__Data to use__.
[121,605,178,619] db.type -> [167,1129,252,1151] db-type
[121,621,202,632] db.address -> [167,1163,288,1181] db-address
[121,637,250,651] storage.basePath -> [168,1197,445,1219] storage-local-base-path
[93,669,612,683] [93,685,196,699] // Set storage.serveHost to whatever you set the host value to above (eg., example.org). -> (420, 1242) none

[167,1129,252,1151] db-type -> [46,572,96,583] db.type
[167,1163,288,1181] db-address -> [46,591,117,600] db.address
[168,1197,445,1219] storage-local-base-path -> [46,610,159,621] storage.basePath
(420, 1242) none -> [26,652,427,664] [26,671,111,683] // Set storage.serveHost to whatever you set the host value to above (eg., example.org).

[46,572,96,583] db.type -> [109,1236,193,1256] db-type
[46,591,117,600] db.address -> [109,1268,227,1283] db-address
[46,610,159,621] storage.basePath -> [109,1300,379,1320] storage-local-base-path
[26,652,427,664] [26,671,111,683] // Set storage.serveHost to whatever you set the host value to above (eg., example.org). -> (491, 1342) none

---

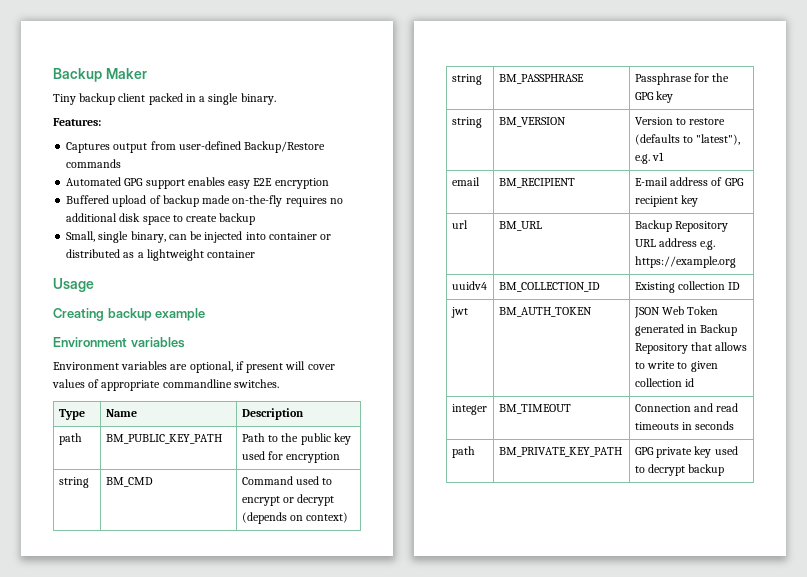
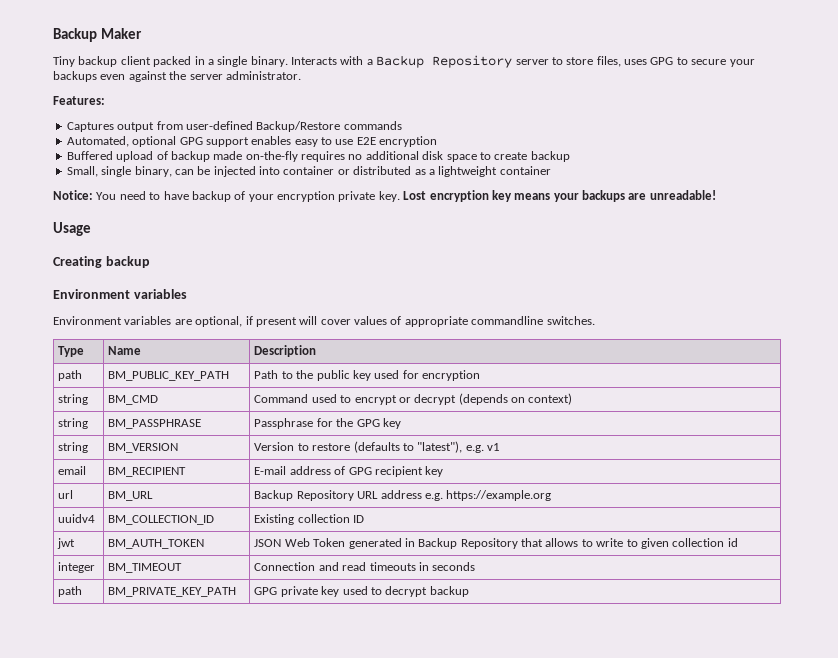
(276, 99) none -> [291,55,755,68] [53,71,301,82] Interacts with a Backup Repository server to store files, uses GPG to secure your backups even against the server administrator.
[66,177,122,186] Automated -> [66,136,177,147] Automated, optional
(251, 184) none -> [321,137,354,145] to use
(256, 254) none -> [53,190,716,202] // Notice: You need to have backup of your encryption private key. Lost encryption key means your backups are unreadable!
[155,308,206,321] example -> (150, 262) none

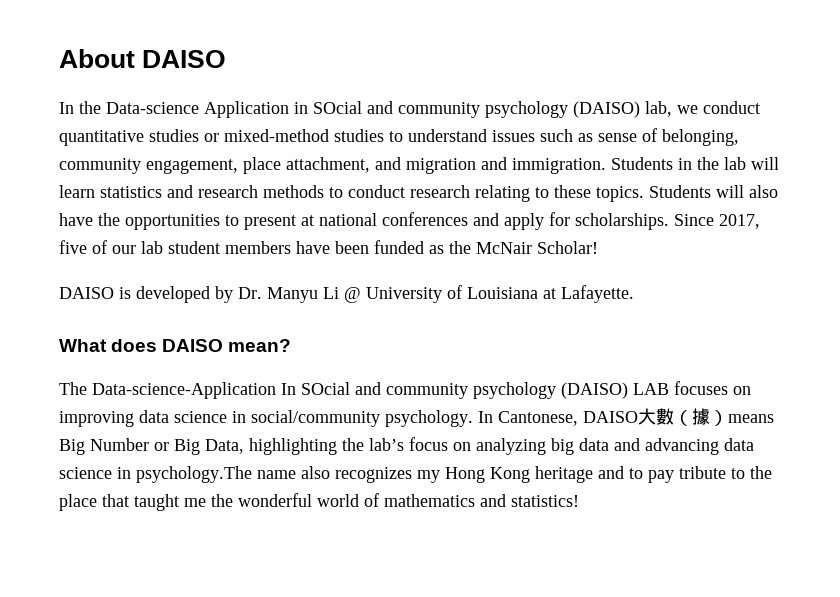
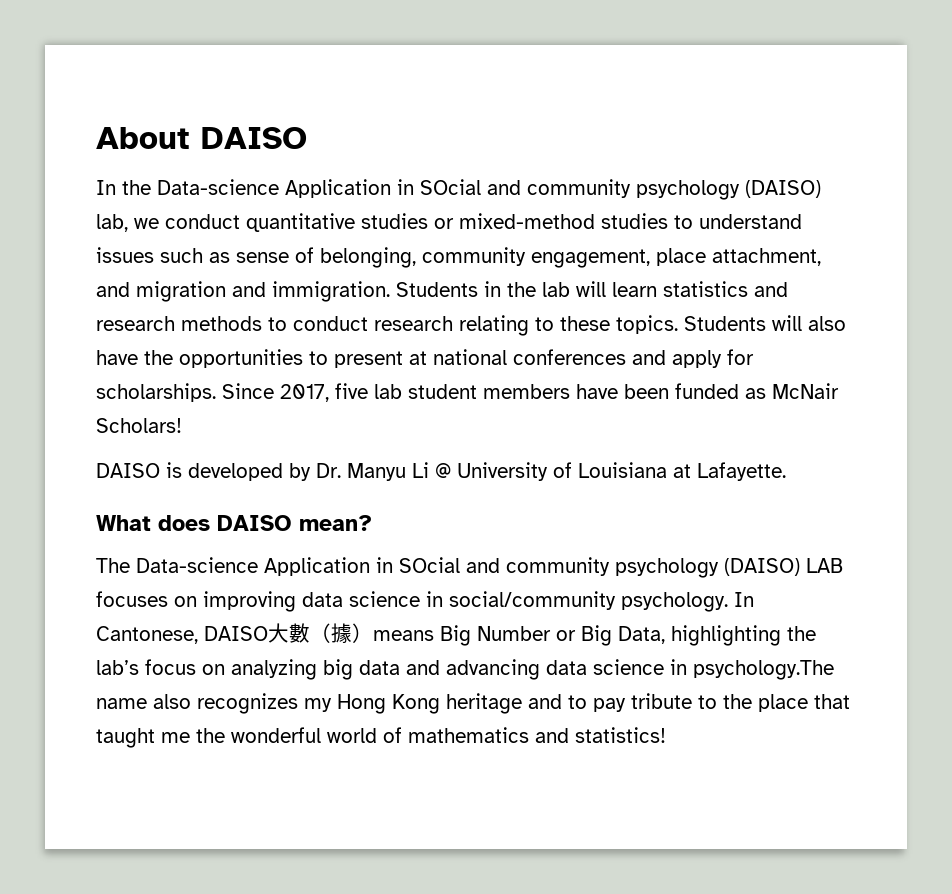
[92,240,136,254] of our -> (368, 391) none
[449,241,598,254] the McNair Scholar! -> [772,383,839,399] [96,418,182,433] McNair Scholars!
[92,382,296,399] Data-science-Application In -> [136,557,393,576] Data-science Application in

__Task details__. Begin with the line that has "[92,240,136,254] of our -> (368, 391) none" in the listing above and end after the line that has "[92,382,296,399] Data-science-Application In"; output those lines exactly.

__Response to this task__.
[92,240,136,254] of our -> (368, 391) none
[449,241,598,254] the McNair Scholar! -> [772,383,839,399] [96,418,182,433] McNair Scholars!
[92,382,296,399] Data-science-Application In -> [136,557,393,576] Data-science Application in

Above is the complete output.